What this task involves> The full set of lines below has to be duplicated exactly, with no picture kept.

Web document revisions
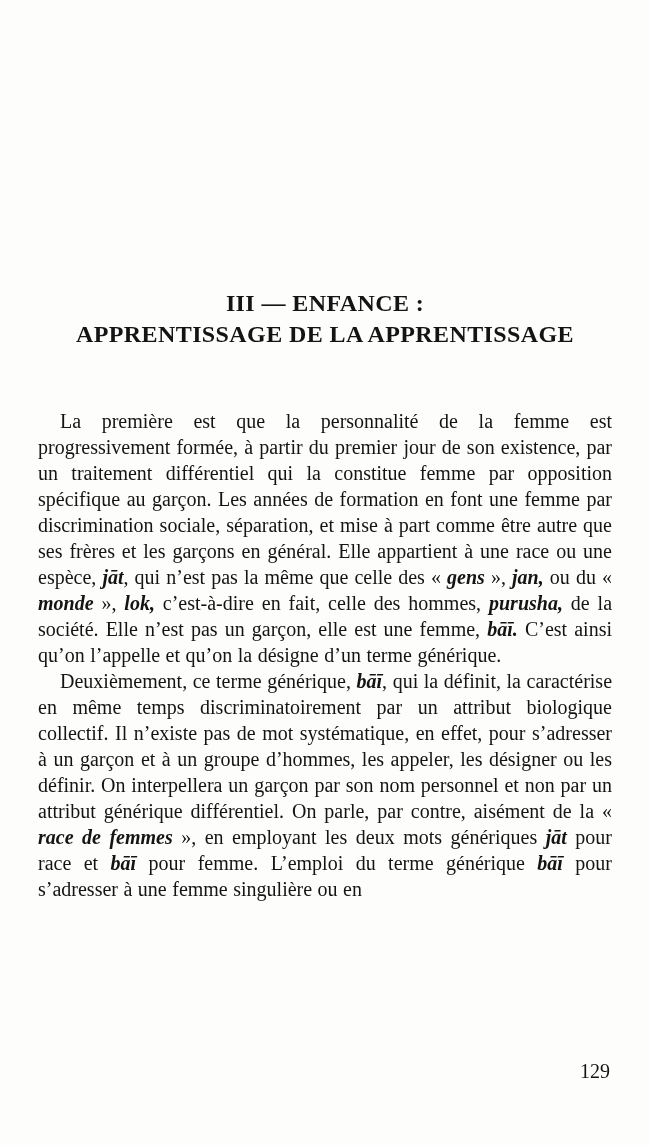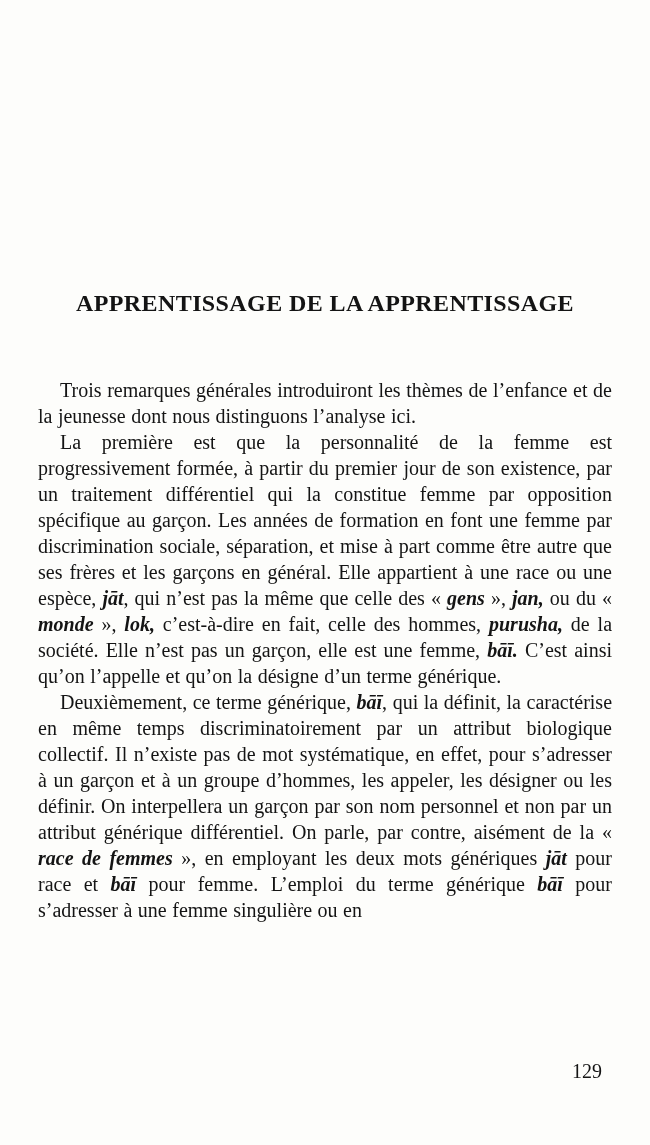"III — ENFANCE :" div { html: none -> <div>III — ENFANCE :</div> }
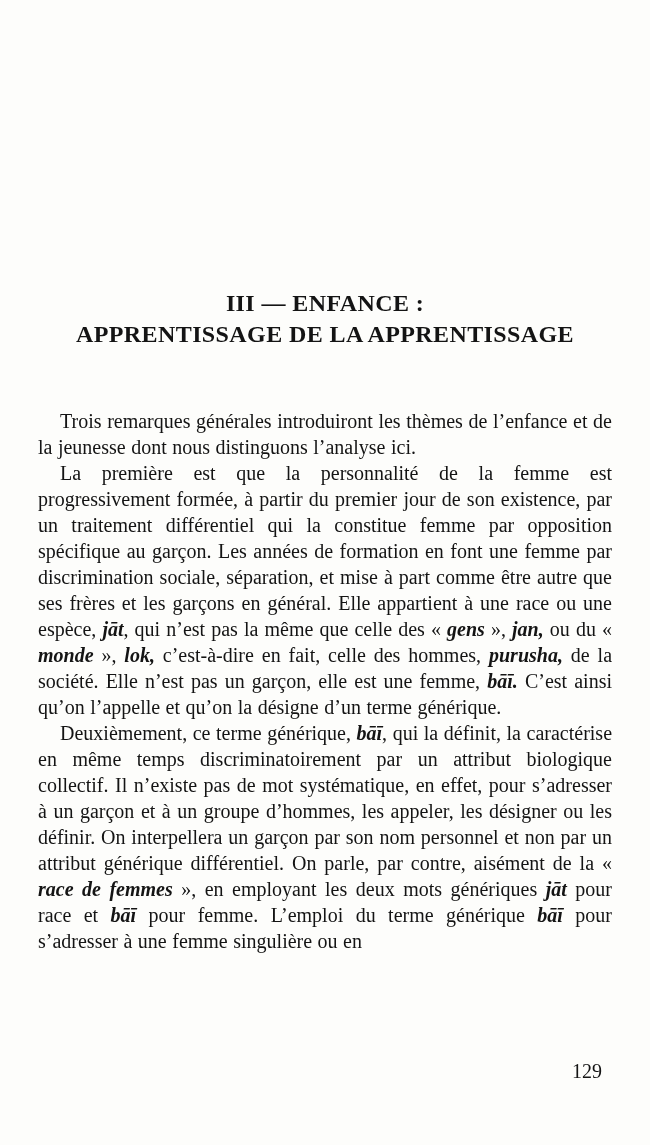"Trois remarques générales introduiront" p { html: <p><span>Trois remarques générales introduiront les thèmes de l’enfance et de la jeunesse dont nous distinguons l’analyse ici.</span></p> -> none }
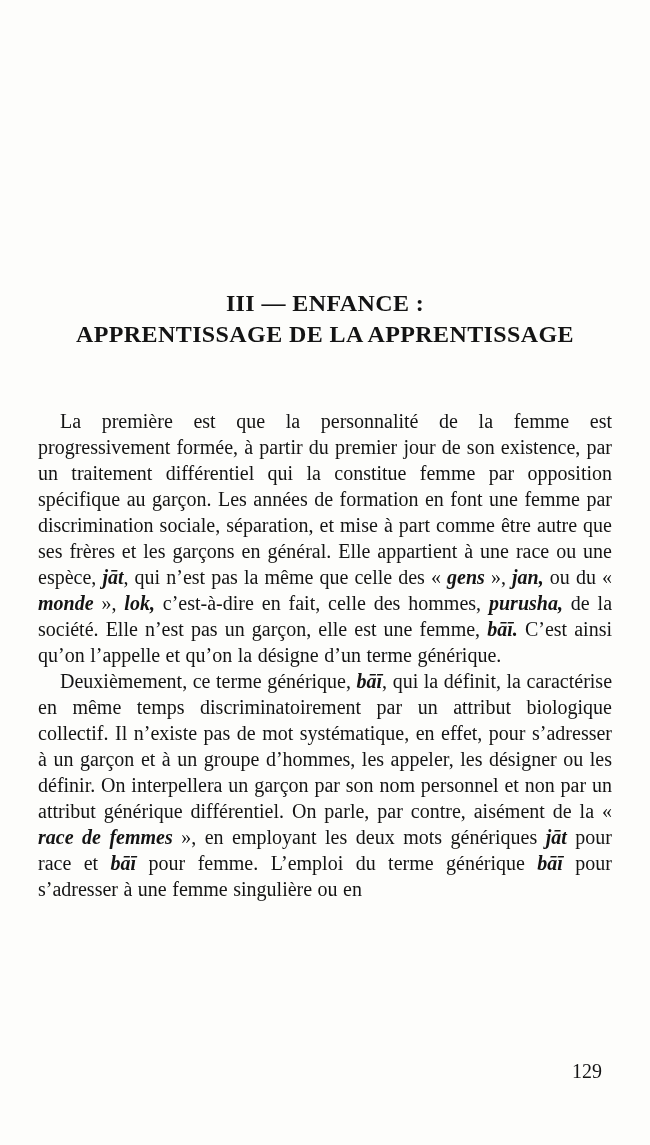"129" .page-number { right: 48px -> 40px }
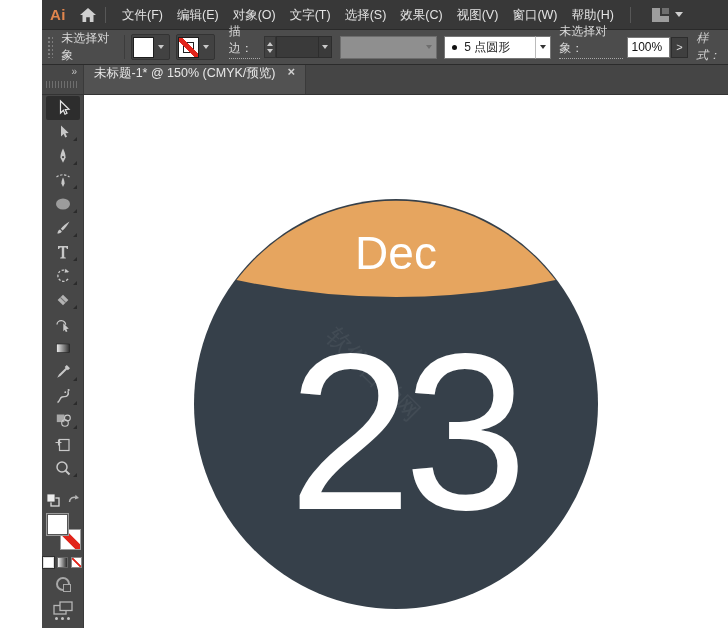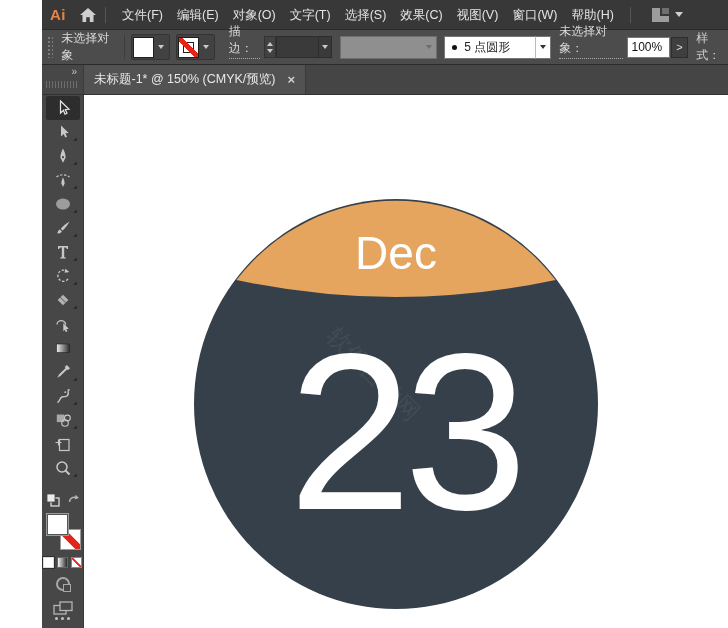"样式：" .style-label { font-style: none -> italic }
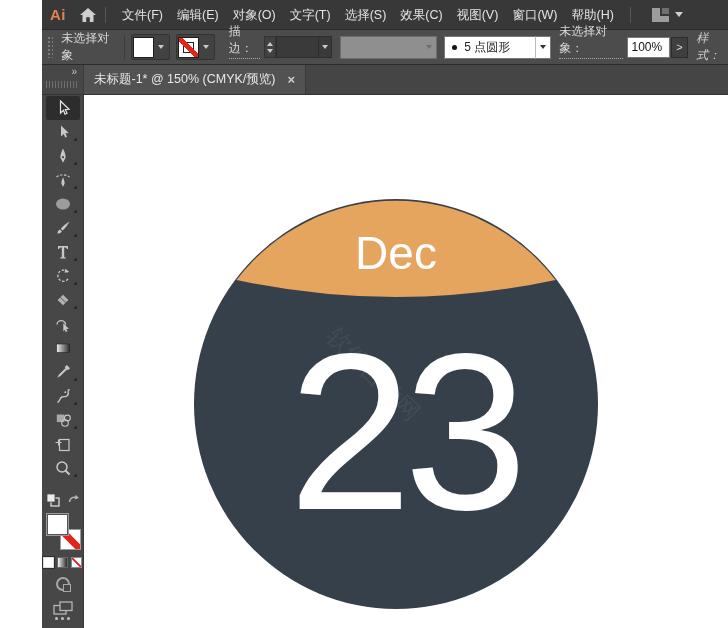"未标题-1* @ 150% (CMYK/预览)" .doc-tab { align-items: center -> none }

Response>
"III — ENFANCE :" div { html: none -> <div>III — ENFANCE :</div> }
"Trois remarques générales introduiront" p { html: <p><span>Trois remarques générales introduiront les thèmes de l’enfance et de la jeunesse dont nous distinguons l’analyse ici.</span></p> -> none }
"129" .page-number { right: 48px -> 40px }
"样式：" .style-label { font-style: none -> italic }
"未标题-1* @ 150% (CMYK/预览)" .doc-tab { align-items: center -> none }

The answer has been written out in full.